## [Recorded information]
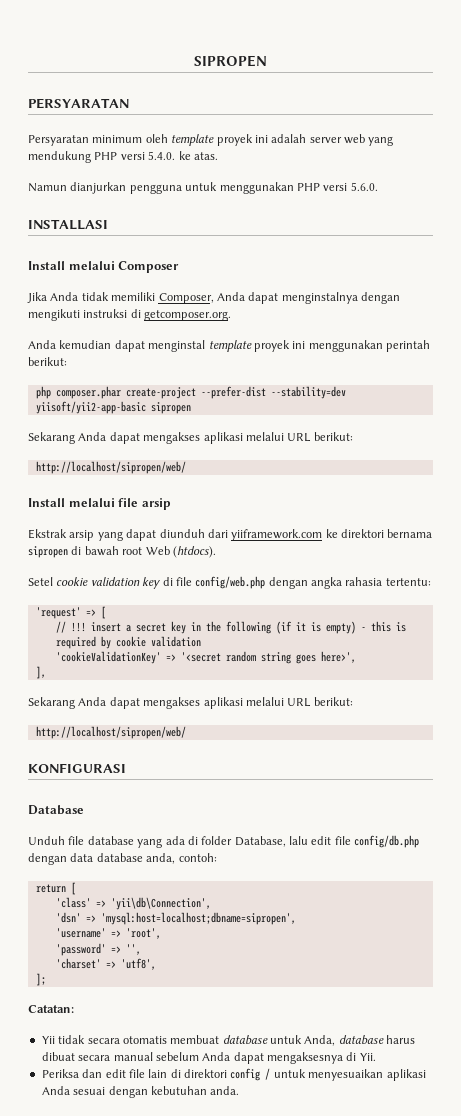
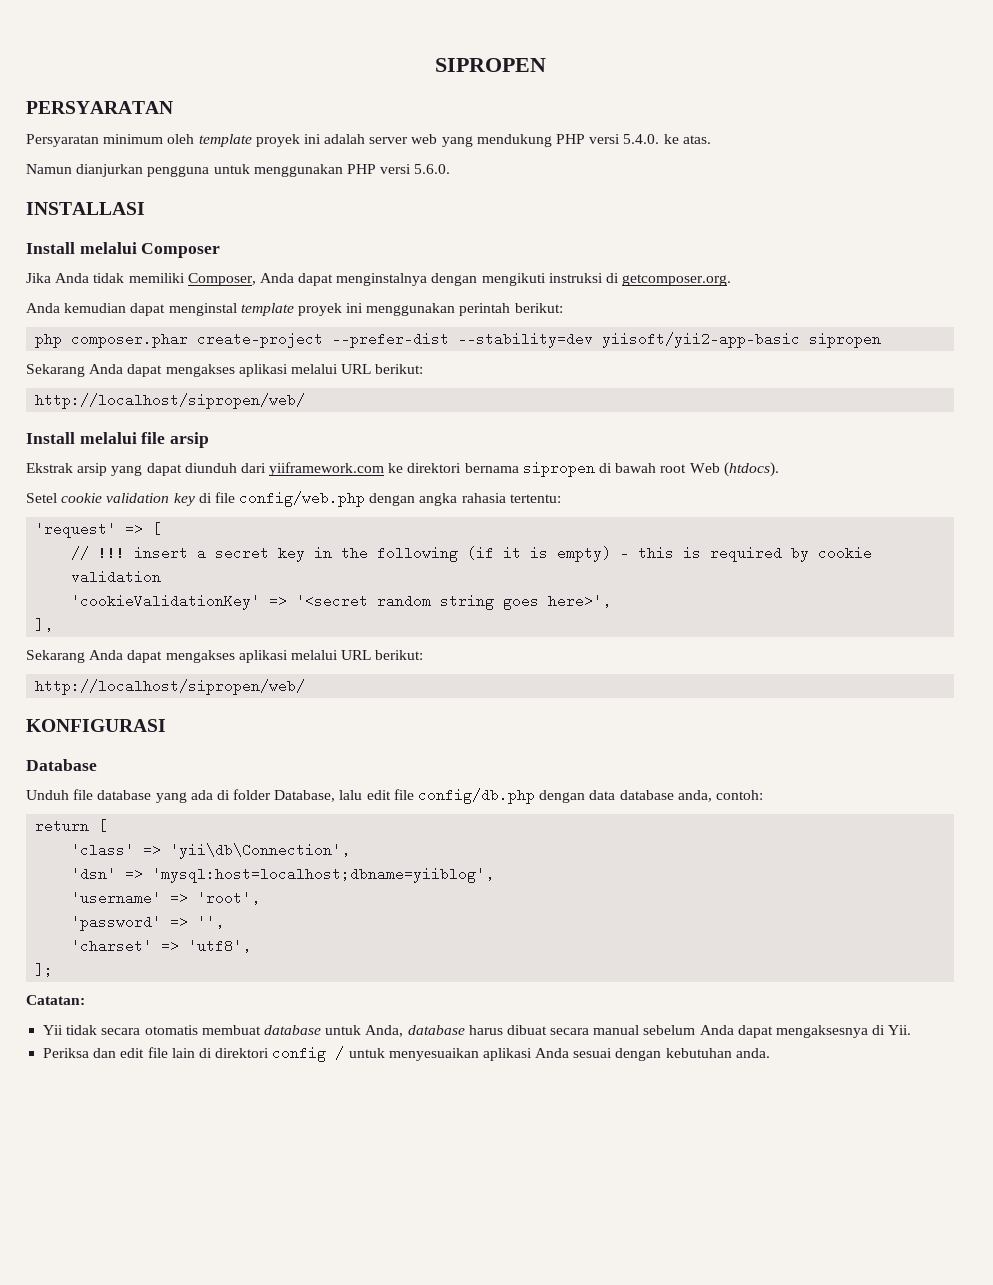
[100,912,296,925] 'mysql:host=localhost;dbname=sipropen', -> [152,867,495,883] 'mysql:host=localhost;dbname=yiiblog',

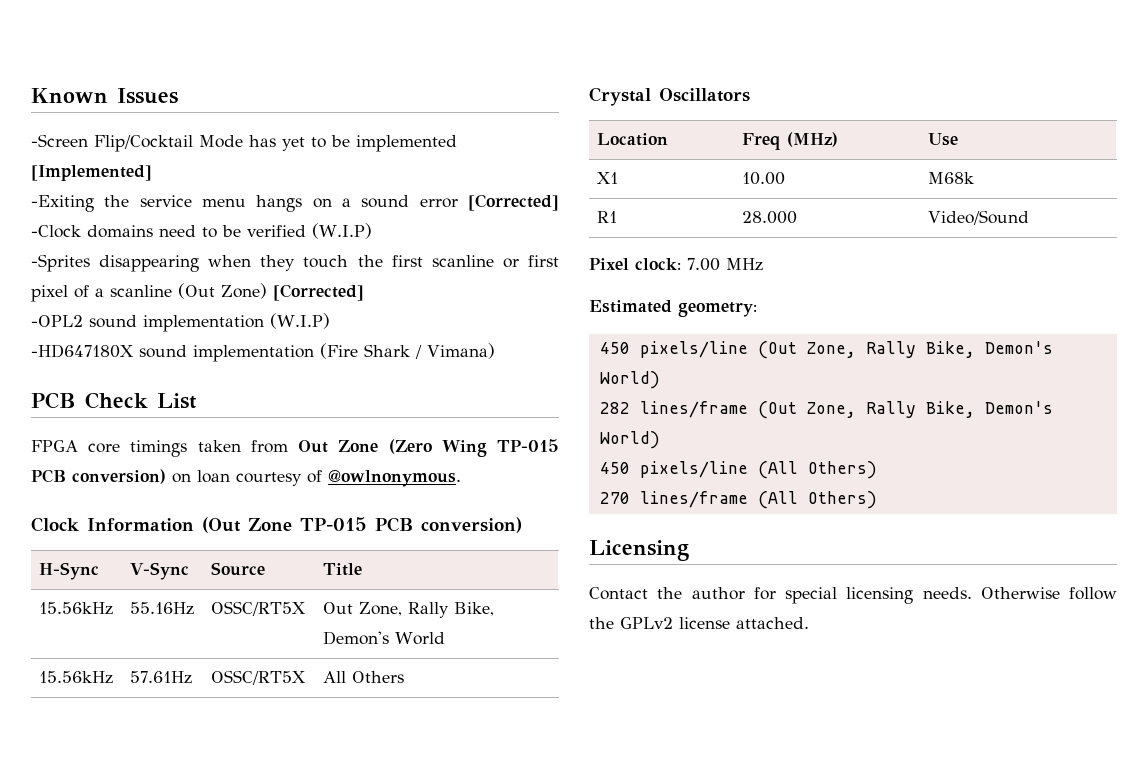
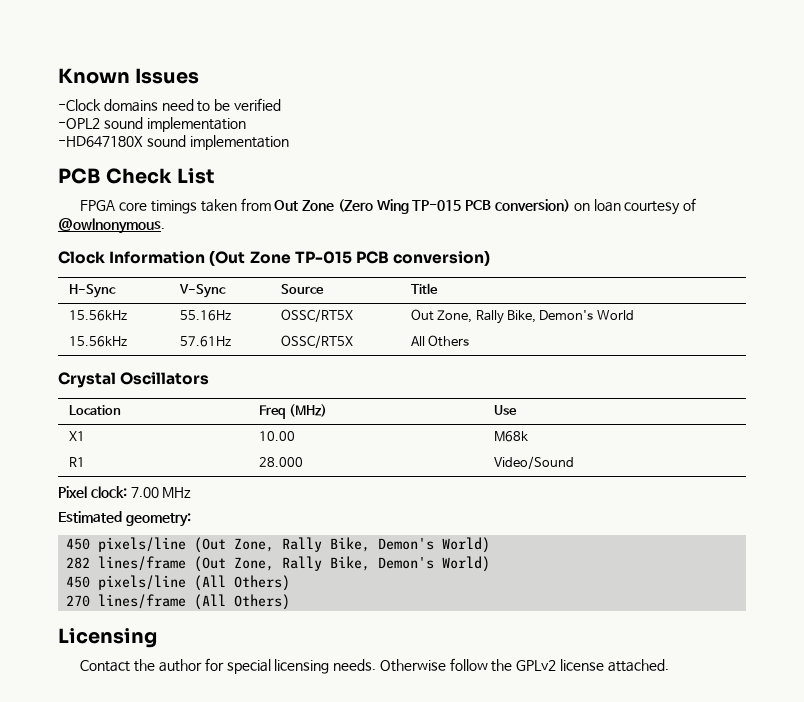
[31,134,457,152] [31,165,152,181] [31,194,559,212] -Screen Flip/Cocktail Mode has yet to be implemented [Implemented] // -Exiting the service menu hangs on a sound error [Corrected] -> (200, 76) none
[312,223,372,239] [31,254,559,272] [31,283,364,302] (W.I.P) // -Sprites disappearing when they touch the first scanline or first pixel of a scanline (Out Zone) [Corrected] -> (281, 104) none
[270,313,330,329] (W.I.P) -> (246, 124) none
[320,343,495,359] (Fire Shark / Vimana) -> (289, 142) none

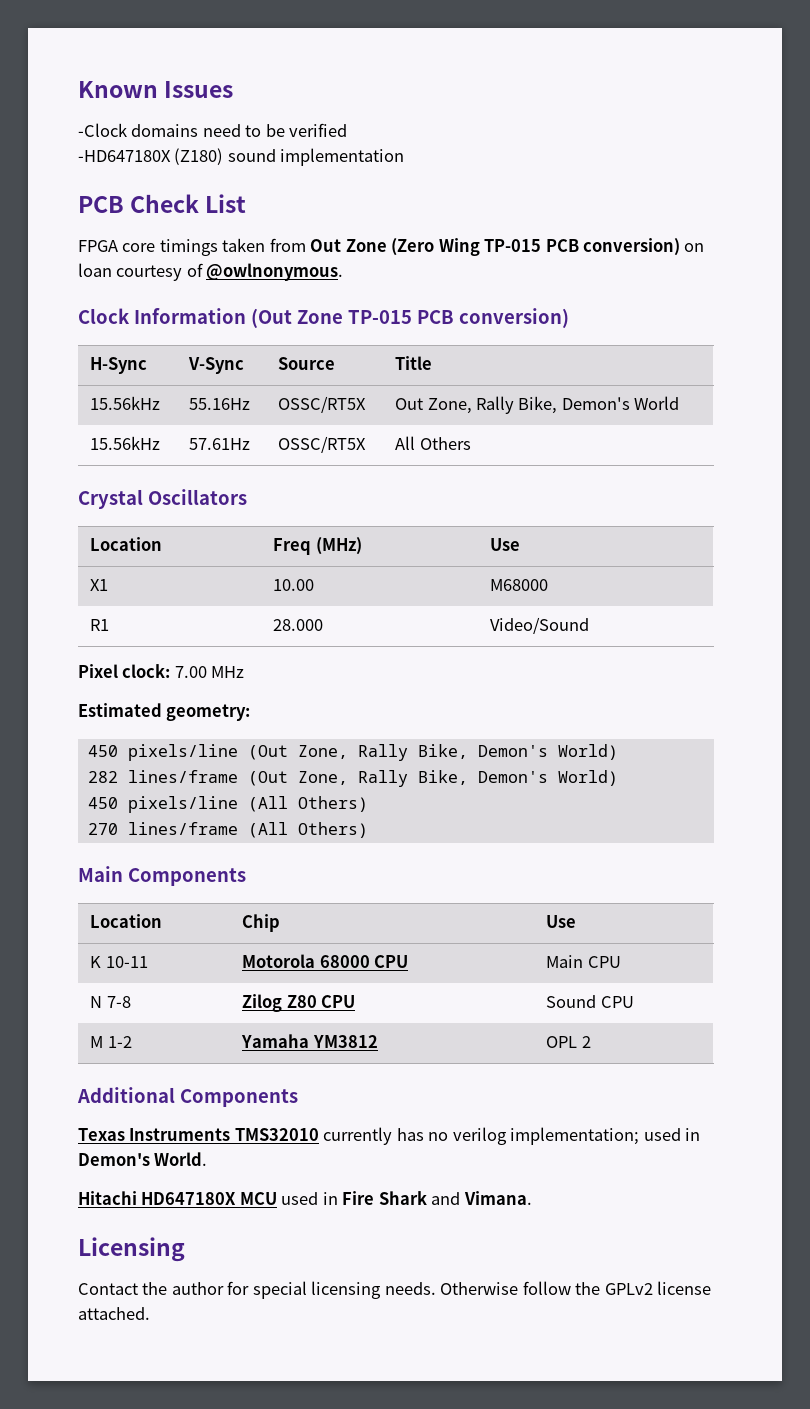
[58,117,246,132] // -OPL2 sound implementation -> (348, 130) none
(143, 141) none -> [174,148,224,165] (Z180)
[493,431,528,442] M68k -> [490,579,549,591] M68000
(291, 602) none -> [78,866,246,886] [90,914,163,928] [242,914,281,932] [546,915,577,928] [90,956,148,968] [242,954,408,968] [546,955,621,968] [90,996,131,1008] [242,994,355,1012] [546,995,634,1008] [90,1036,132,1048] [241,1034,378,1048] [546,1036,591,1048] [77,1087,298,1107] [78,1127,701,1145] [78,1152,208,1166] [78,1191,532,1205] // Main Components // Location | Chip | Use // K 10-11 | Motorola 68000 CPU | Main CPU // N 7-8 | Zilog Z80 CPU | Sound CPU // M 1-2 | Yamaha YM3812 | OPL 2 // Additional Components // Texas Instruments TMS32010 currently has no verilog implementation; used in Demon's World. // Hitachi HD647180X MCU used in Fire Shark and Vimana.

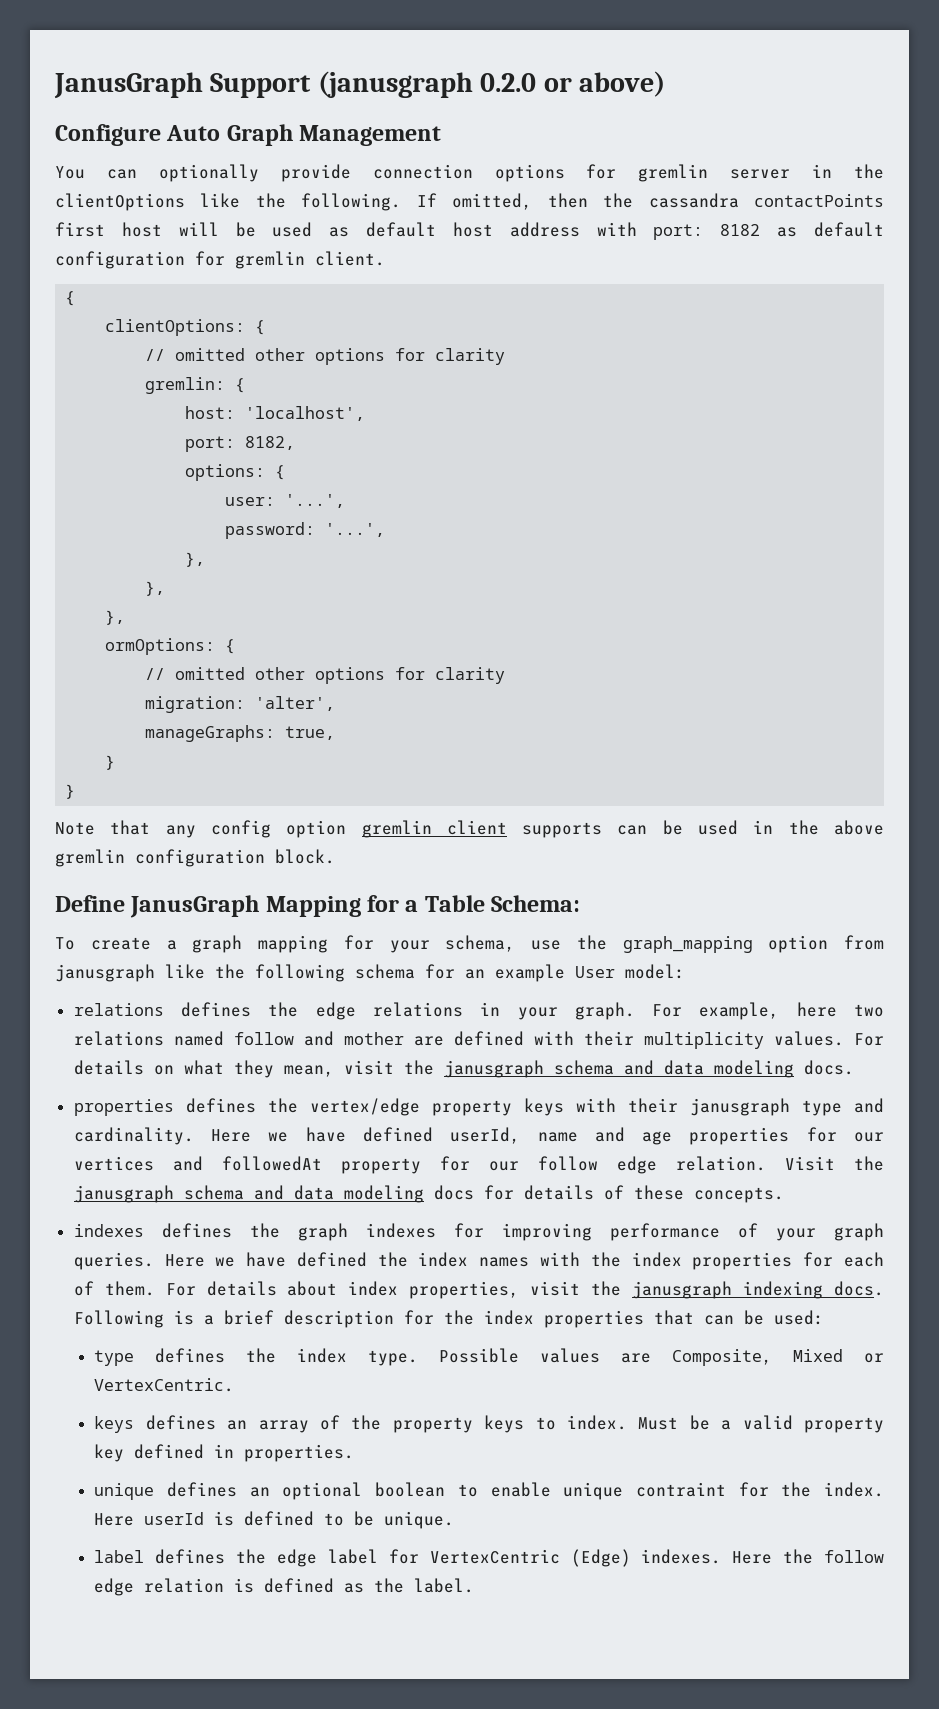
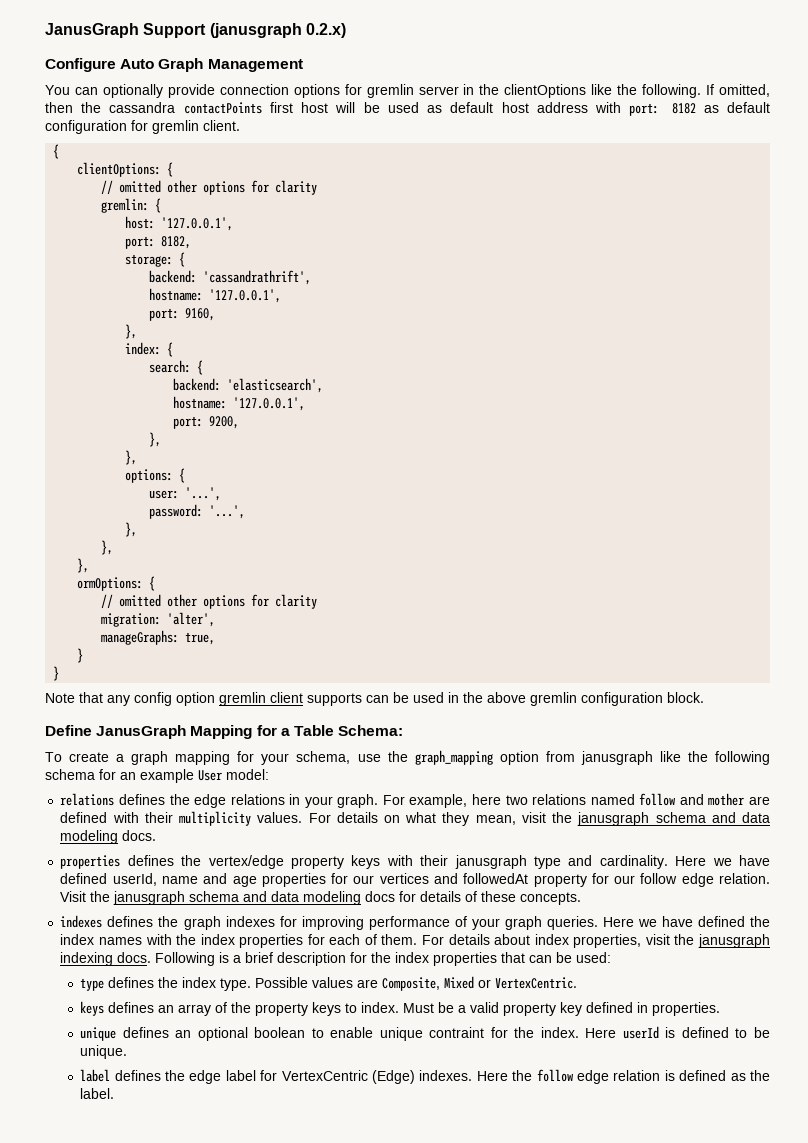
[480,71,666,97] 0.2.0 or above) -> [305,23,346,38] 0.2.x)
[245,406,366,421] 'localhost', -> [161,217,234,231] '127.0.0.1',
(296, 443) none -> [125,252,186,267] [149,270,312,285] [149,288,282,303] [149,308,216,321] [125,324,138,339] [125,342,174,357] [149,360,204,375] [173,378,324,393] [173,396,306,411] [173,416,240,429] [149,432,162,447] [125,450,138,465] // storage: { // backend: 'cassandrathrift', // hostname: '127.0.0.1', // port: 9160, // }, // index: { // search: { // backend: 'elasticsearch', // hostname: '127.0.0.1', // port: 9200, // }, // },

## [Problem to work on]
Only the lines from the beginning of the listing through the line with "[31,134,457,152] [31,165,152,181] [31,194,559,212]", both ends included, are to be repeated exactly; pictures stay out.

## [Problem solution]
[100,912,296,925] 'mysql:host=localhost;dbname=sipropen', -> [152,867,495,883] 'mysql:host=localhost;dbname=yiiblog',

[31,134,457,152] [31,165,152,181] [31,194,559,212] -Screen Flip/Cocktail Mode has yet to be implemented [Implemented] // -Exiting the service menu hangs on a sound error [Corrected] -> (200, 76) none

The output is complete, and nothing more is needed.